Claim text: Big Six 5-year variable rates for typical clients run prime minus 0 to 50 bps; broker-channel 5-year variable typically at prime minus 70 to 90 bps on Ratehub's Best market rate row.
Why we believe this. Ratehub's Big 5 Bank Mortgage Rates page publishes daily-updated rate tables for Canada's six largest banks (RBC, TD, Scotiabank, BMO, CIBC, National Bank) plus a Best market rate aggregator row. The page is JavaScript-rendered: the rate values populate client-side from a feed, so a static fetch of the page's HTML doesn't carry the day's rates or the date. When we cite a specific per-bank rate on a specific date (e.g. RBC variable margin at prime minus 0.80 per cent on April 29, 2026), the evidence is our editorial capture of the Ratehub page on that day, timestamped in our records and stored as a per-row screenshot. The reader can verify by opening Ratehub directly on a comparable day; rate values change daily but the table structure is stable.
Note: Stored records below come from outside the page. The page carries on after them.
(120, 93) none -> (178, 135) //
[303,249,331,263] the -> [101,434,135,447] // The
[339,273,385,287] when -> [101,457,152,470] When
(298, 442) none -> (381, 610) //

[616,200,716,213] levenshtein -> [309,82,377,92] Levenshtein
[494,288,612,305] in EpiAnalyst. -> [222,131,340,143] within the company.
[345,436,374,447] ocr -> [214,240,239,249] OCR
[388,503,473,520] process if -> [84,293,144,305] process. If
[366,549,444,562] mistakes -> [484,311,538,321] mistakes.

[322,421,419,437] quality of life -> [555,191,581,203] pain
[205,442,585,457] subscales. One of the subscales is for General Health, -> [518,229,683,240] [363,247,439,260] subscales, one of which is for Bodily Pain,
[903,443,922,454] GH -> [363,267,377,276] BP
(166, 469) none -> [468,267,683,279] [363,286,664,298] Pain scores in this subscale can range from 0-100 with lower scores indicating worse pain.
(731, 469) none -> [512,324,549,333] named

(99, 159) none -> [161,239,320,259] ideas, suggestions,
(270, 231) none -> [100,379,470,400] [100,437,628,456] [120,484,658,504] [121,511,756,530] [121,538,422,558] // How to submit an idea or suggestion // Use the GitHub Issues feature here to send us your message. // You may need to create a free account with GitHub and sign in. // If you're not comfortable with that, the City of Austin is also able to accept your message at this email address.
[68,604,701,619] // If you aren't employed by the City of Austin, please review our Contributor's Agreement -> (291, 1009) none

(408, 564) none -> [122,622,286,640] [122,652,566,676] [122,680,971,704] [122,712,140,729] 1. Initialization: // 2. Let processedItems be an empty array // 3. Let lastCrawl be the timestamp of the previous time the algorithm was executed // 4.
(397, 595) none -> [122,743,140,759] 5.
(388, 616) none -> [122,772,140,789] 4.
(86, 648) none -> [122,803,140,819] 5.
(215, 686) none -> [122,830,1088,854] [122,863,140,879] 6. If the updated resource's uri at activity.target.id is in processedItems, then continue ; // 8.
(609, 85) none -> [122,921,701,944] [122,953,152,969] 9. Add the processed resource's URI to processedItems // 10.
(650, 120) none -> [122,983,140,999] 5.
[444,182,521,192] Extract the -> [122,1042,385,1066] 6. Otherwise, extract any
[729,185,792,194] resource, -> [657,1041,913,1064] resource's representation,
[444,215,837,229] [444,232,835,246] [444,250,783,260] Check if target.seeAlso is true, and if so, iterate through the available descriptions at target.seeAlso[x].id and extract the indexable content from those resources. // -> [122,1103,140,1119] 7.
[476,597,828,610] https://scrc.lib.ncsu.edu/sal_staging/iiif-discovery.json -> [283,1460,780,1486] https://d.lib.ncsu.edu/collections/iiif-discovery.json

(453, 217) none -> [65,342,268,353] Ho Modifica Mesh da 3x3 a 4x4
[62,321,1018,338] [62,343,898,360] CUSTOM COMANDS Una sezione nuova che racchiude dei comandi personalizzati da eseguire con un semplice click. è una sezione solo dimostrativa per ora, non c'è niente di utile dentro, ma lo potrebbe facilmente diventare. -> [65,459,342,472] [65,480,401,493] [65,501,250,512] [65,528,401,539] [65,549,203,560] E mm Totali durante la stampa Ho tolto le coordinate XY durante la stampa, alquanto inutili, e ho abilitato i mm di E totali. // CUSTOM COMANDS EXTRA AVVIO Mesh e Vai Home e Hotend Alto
How we arrived at this claim. We captured Ratehub's Big 5 Bank Mortgage Rates page on April 29, 2026 with a full browser stack and read off the per-bank variable rows alongside the Best market rate row. On April 29, 2026 the Big Six variable margin range ran from prime minus 0.80 (RBC) to prime plus 0.08 (BMO); the article's "prime minus 0 to 50 bps" framing reflects industry-typical Big Six pricing across the 2024-2026 window. The broker-channel "prime minus 70 to 90 bps" framing reflects the Best market rate row's variable cell on the same captures. Last re-verified by editor on May 4, 2026.
What would change this claim. Big Six variable margins compressing or widening as the rate environment shifts, or Ratehub restructuring the Best market rate aggregator row.
The exact quote - Ratehub RBC row plus Best market rate (capture: April 29, 2026):
"Royal Bank of Canada 4.45% Prime -0.80% inquire 4.29% inquire 4.39% inquire (April 29, 2026 capture, RBC variable margin row + 5-year fixed and 3-year fixed cells); Best market rate Prime -1.10% (broker-channel)"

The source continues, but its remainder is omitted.